[Dataset entries]
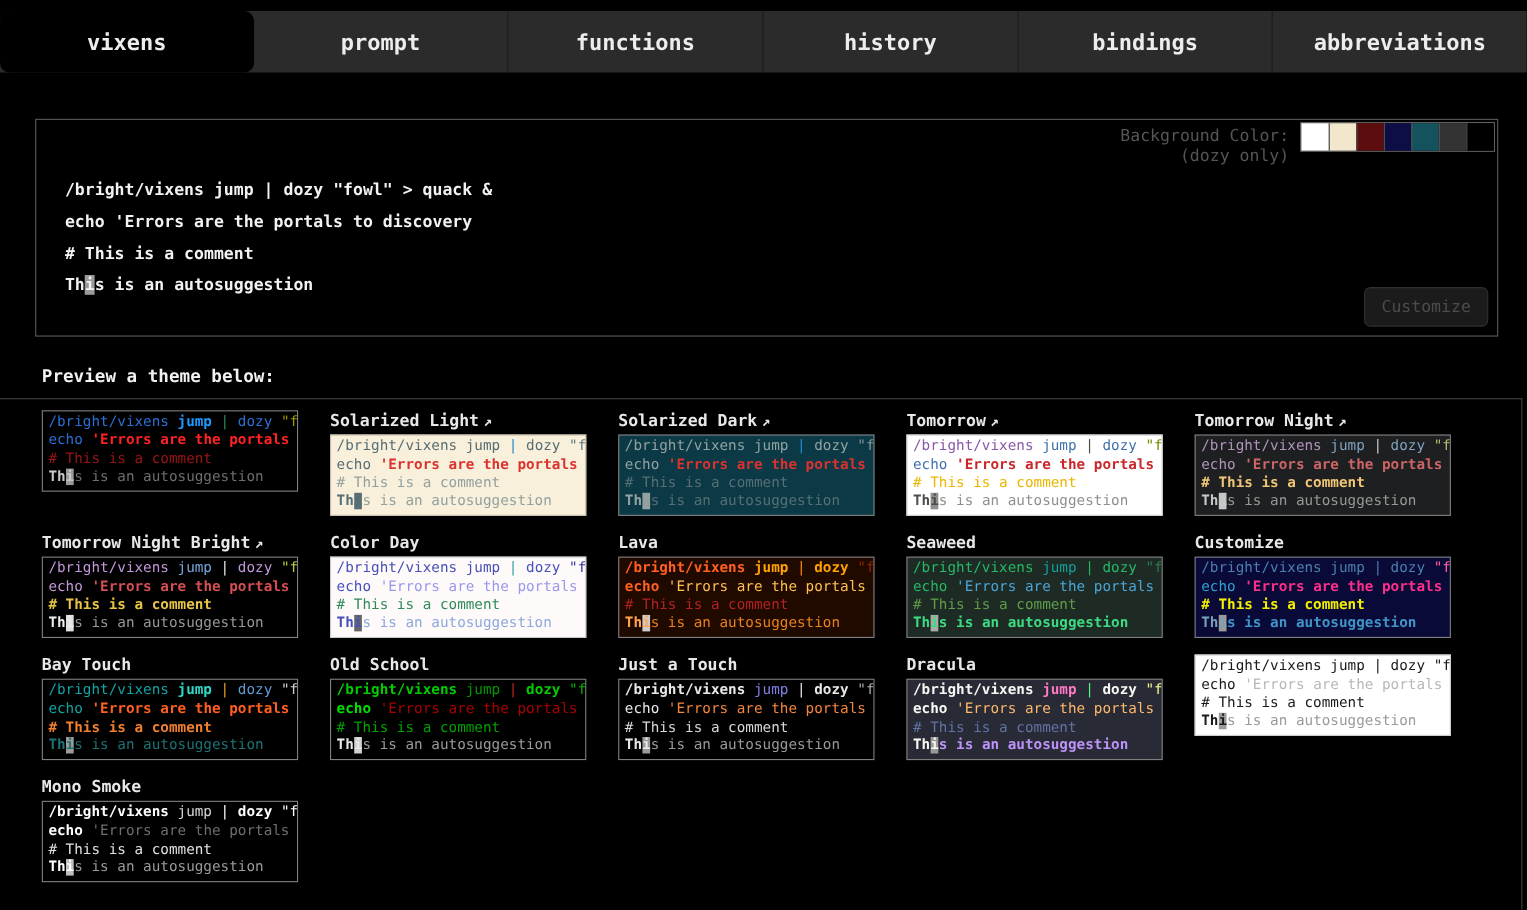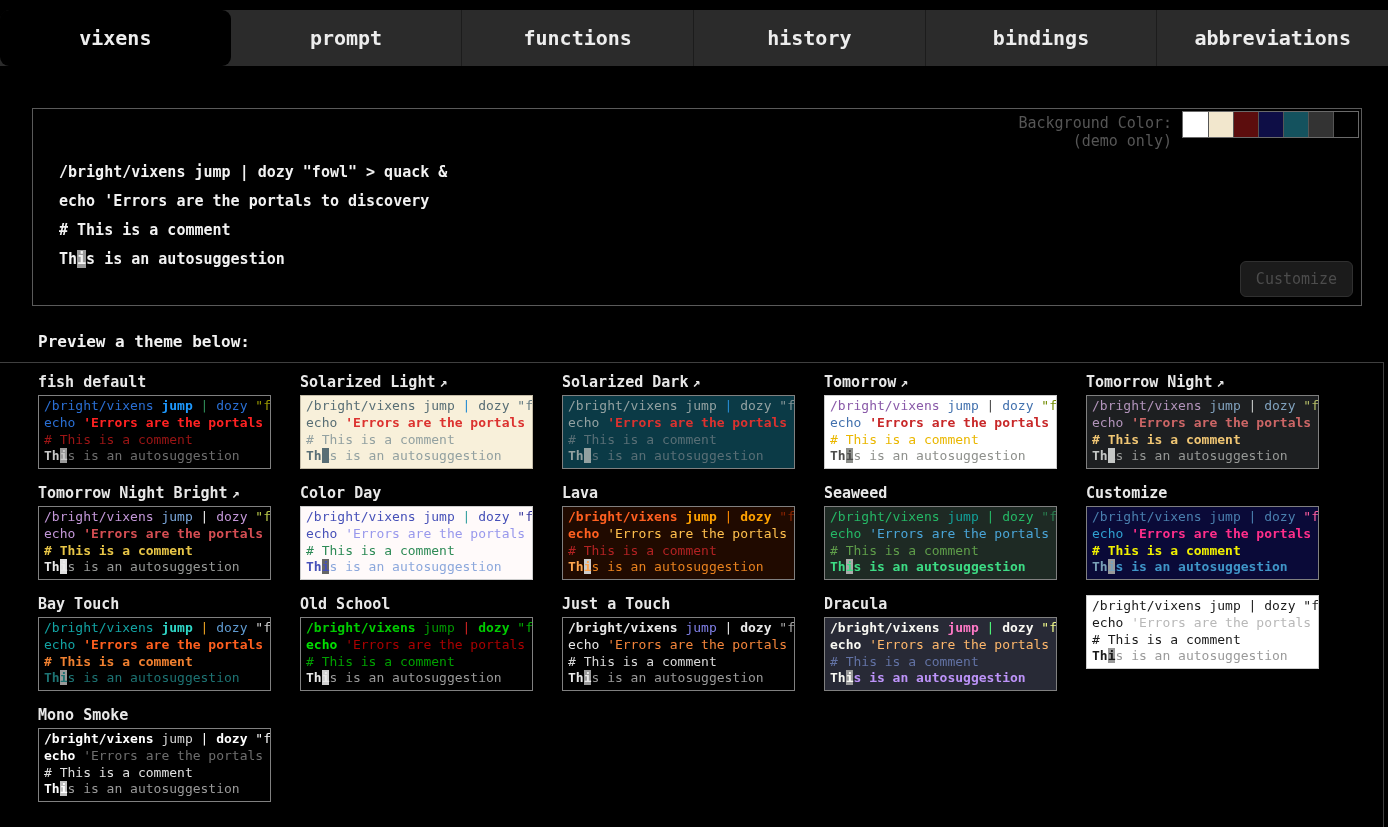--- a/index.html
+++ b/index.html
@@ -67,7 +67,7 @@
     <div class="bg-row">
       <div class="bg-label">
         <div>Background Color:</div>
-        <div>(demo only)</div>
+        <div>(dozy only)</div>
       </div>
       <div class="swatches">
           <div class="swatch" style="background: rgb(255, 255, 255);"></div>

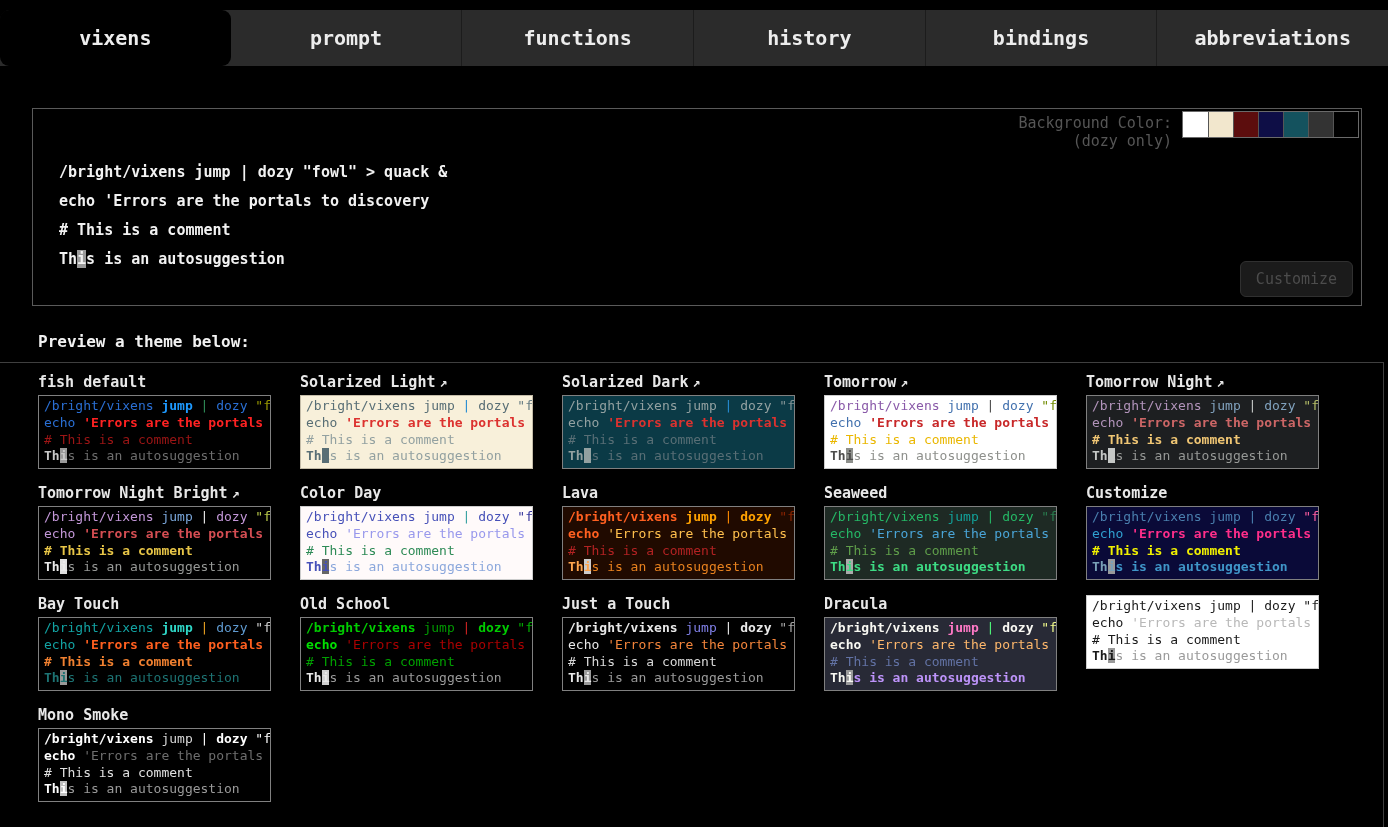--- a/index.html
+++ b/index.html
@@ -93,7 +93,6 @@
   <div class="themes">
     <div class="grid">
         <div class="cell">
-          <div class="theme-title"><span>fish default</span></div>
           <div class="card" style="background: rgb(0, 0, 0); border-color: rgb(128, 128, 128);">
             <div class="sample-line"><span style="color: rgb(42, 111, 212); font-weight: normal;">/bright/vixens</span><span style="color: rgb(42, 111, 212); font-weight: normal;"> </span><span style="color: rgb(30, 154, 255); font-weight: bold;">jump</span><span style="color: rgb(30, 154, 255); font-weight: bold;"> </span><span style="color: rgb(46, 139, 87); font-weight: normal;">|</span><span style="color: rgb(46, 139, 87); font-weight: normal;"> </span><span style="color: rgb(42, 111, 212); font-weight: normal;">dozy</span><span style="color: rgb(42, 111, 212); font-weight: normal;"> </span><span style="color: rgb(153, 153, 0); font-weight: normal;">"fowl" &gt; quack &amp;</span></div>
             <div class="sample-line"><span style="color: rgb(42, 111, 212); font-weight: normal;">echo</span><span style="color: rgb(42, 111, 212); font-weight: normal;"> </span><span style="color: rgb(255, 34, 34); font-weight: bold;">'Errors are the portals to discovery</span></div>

**Directions for this task:** Each record above needs to be retyped exactly, without any pictures.

**Reply:**
--- a/index.html
+++ b/index.html
@@ -67,7 +67,7 @@
     <div class="bg-row">
       <div class="bg-label">
         <div>Background Color:</div>
-        <div>(demo only)</div>
+        <div>(dozy only)</div>
       </div>
       <div class="swatches">
           <div class="swatch" style="background: rgb(255, 255, 255);"></div>

--- a/index.html
+++ b/index.html
@@ -93,7 +93,6 @@
   <div class="themes">
     <div class="grid">
         <div class="cell">
-          <div class="theme-title"><span>fish default</span></div>
           <div class="card" style="background: rgb(0, 0, 0); border-color: rgb(128, 128, 128);">
             <div class="sample-line"><span style="color: rgb(42, 111, 212); font-weight: normal;">/bright/vixens</span><span style="color: rgb(42, 111, 212); font-weight: normal;"> </span><span style="color: rgb(30, 154, 255); font-weight: bold;">jump</span><span style="color: rgb(30, 154, 255); font-weight: bold;"> </span><span style="color: rgb(46, 139, 87); font-weight: normal;">|</span><span style="color: rgb(46, 139, 87); font-weight: normal;"> </span><span style="color: rgb(42, 111, 212); font-weight: normal;">dozy</span><span style="color: rgb(42, 111, 212); font-weight: normal;"> </span><span style="color: rgb(153, 153, 0); font-weight: normal;">"fowl" &gt; quack &amp;</span></div>
             <div class="sample-line"><span style="color: rgb(42, 111, 212); font-weight: normal;">echo</span><span style="color: rgb(42, 111, 212); font-weight: normal;"> </span><span style="color: rgb(255, 34, 34); font-weight: bold;">'Errors are the portals to discovery</span></div>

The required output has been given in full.